Mit der «Ehe für alle» wurde Frauenpaaren ermöglicht, eine professionelle Samenspende in der Schweiz in Anspruch zu nehmen und so eine Familie zu gründen. Falls ein gleichgeschlechtliches Paar jedoch dank einer privaten Samenspende oder einem fortpflanzungsmedizinischen Verfahren im Ausland ein Kind zeugt, müssen Regenbogenfamilien den Umweg über eine Stiefkindadoption gehen, um rechtlich abgesichert zu sein.

Defizite bei der Bekämpfung von geschlechtsbezogener Gewalt

Im November dieses Jahres hat GREVIO – die unabhängige Expert*innengruppe, welche für die Überwachung der Umsetzung des Übereinkommens des Europarates zur Verhütung und Bekämpfung von Gewalt gegen Frauen und häuslicher Gewalt (Istanbul-Konvention) durch die Vertragsparteien verantwortlich ist – ihren ersten Bericht über die Umsetzung von Massnahmen gegen geschlechtsbezogene, sexualisierte und häusliche Gewalt in der Schweiz veröffentlicht. 2017 hatte sich die Schweiz mit der Ratifikation der Istanbul-Konvention zur Ergreifung dieser Massnahmen verpflichtet.

Fazit: Die Schweiz erfüllt viele Anforderungen der 2018 in Kraft getretenen Europaratskonvention zur Verhütung von geschlechtsbezogener, sexualisierten und häuslicher Gewalt nicht.

Die Expert*innen kritisieren, dass sowohl bei politischen Debatten und Vorgaben in der Schweizer Politik als auch bei praktischen Massnahmen zur Bekämpfung von Gewalt die Geschlechterperspektive häufig vernachlässigt wird.

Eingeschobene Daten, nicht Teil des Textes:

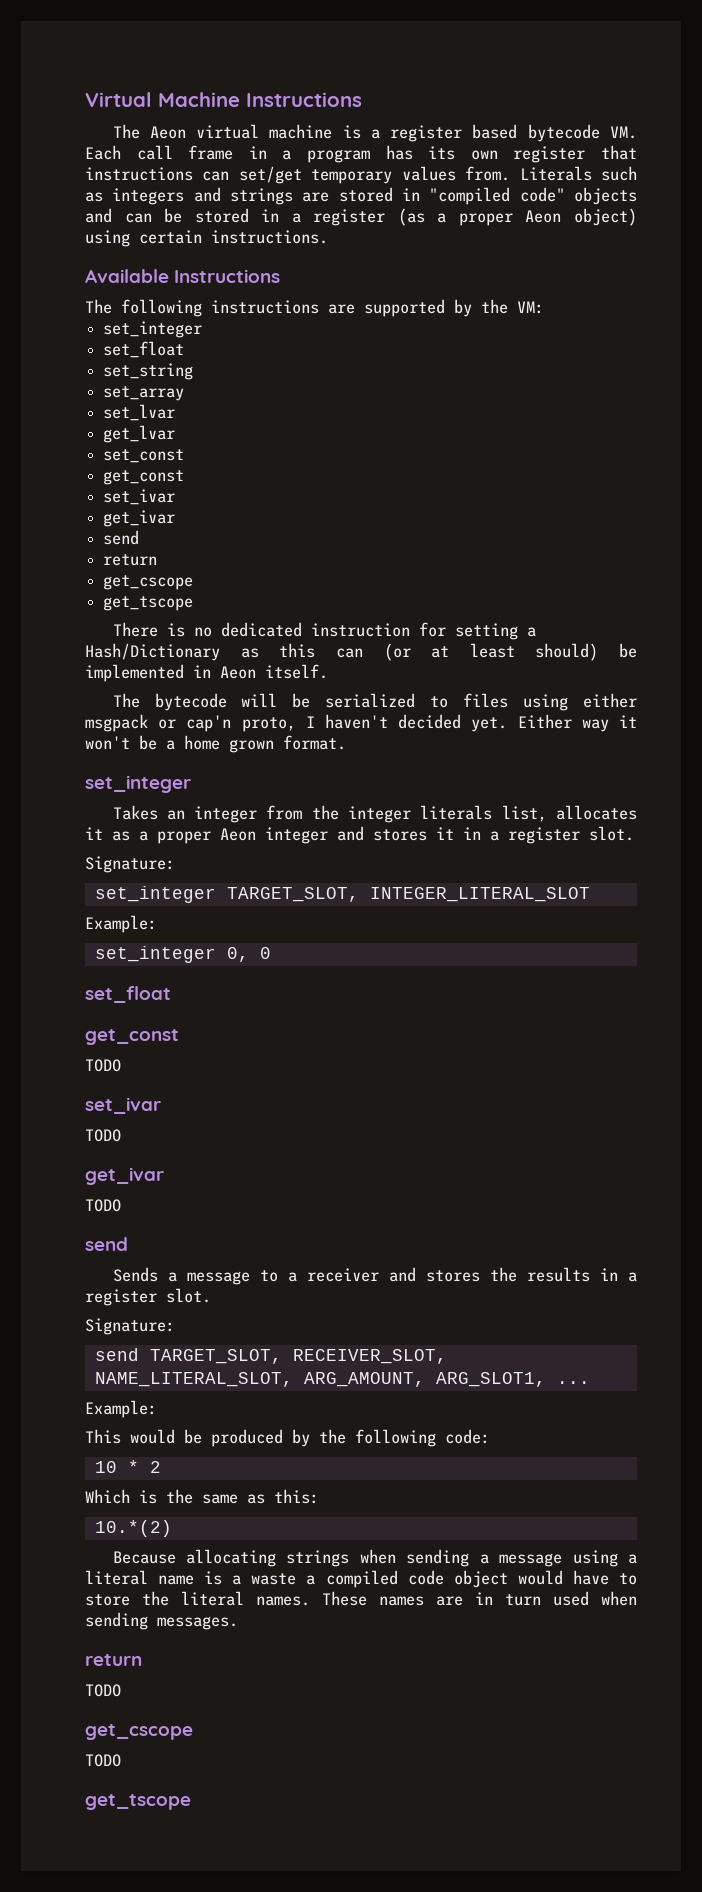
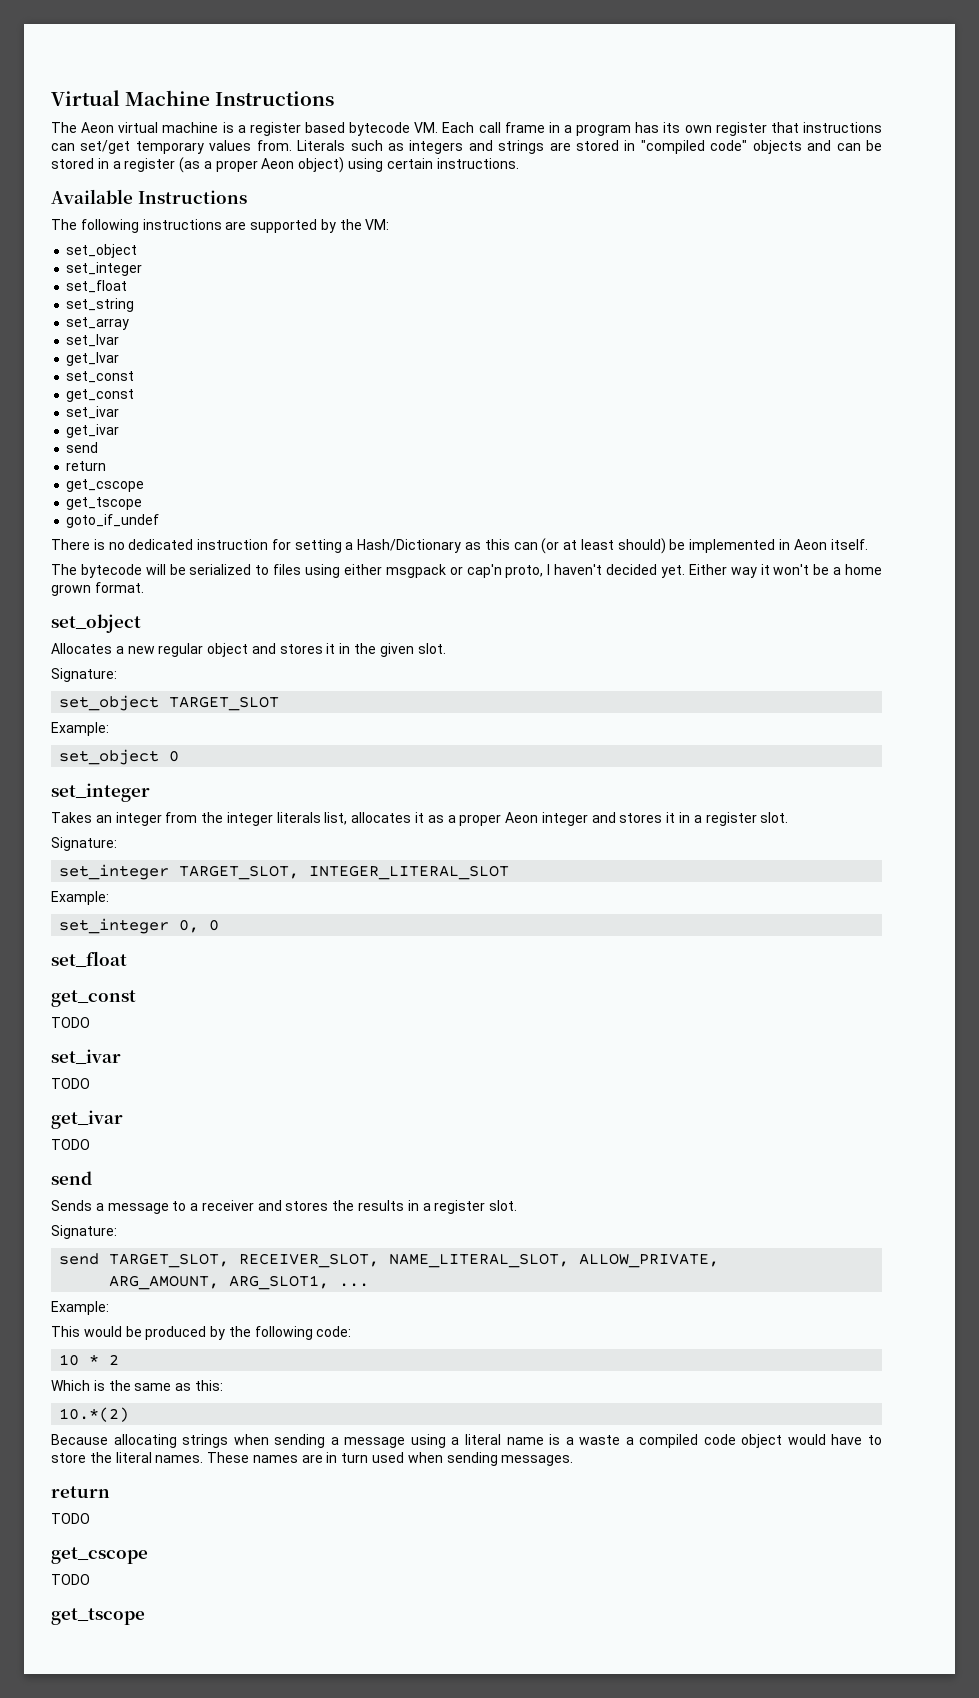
  The following instructions are supported by the VM:
+ set_object
+ goto_if_undef
  Either way it won't be a home grown format.
+ set_object
+ Allocates a new regular object and stores it in the given slot.
+ Signature:
+ set_object TARGET_SLOT
+ Example:
+ set_object 0
- send TARGET_SLOT, RECEIVER_SLOT, NAME_LITERAL_SLOT, ARG_AMOUNT, ARG_SLOT1, ...
+ send TARGET_SLOT, RECEIVER_SLOT, NAME_LITERAL_SLOT, ALLOW_PRIVATE,
+ ARG_AMOUNT, ARG_SLOT1, ...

Geschlechtsbezogene Gewalt müsse aber dringend anerkannt und als solche benannt werden. Auch stehe für die Bekämpfung von Gewalt auf allen Ebenen zu wenig finanzielle und personelle Ressourcen zur Verfügung. GREVIO fordert zudem die Einführung eines schweizweit standardisierten und gendersensiblen Verfahrens zur Risikobewertung und zum Sicherheitsmanagement. Die Schweiz biete vor allem auch intersektional diskriminierten (Gleichzeitigkeit verschiedener Diskriminierungskategorien) und von Gewalt betroffenen Personen keinen ausreichenden Schutz. Dazu gehören Menschen mit Behinderungen, LGBTIQ-Personen, Menschen auf der Flucht sowie alte Menschen.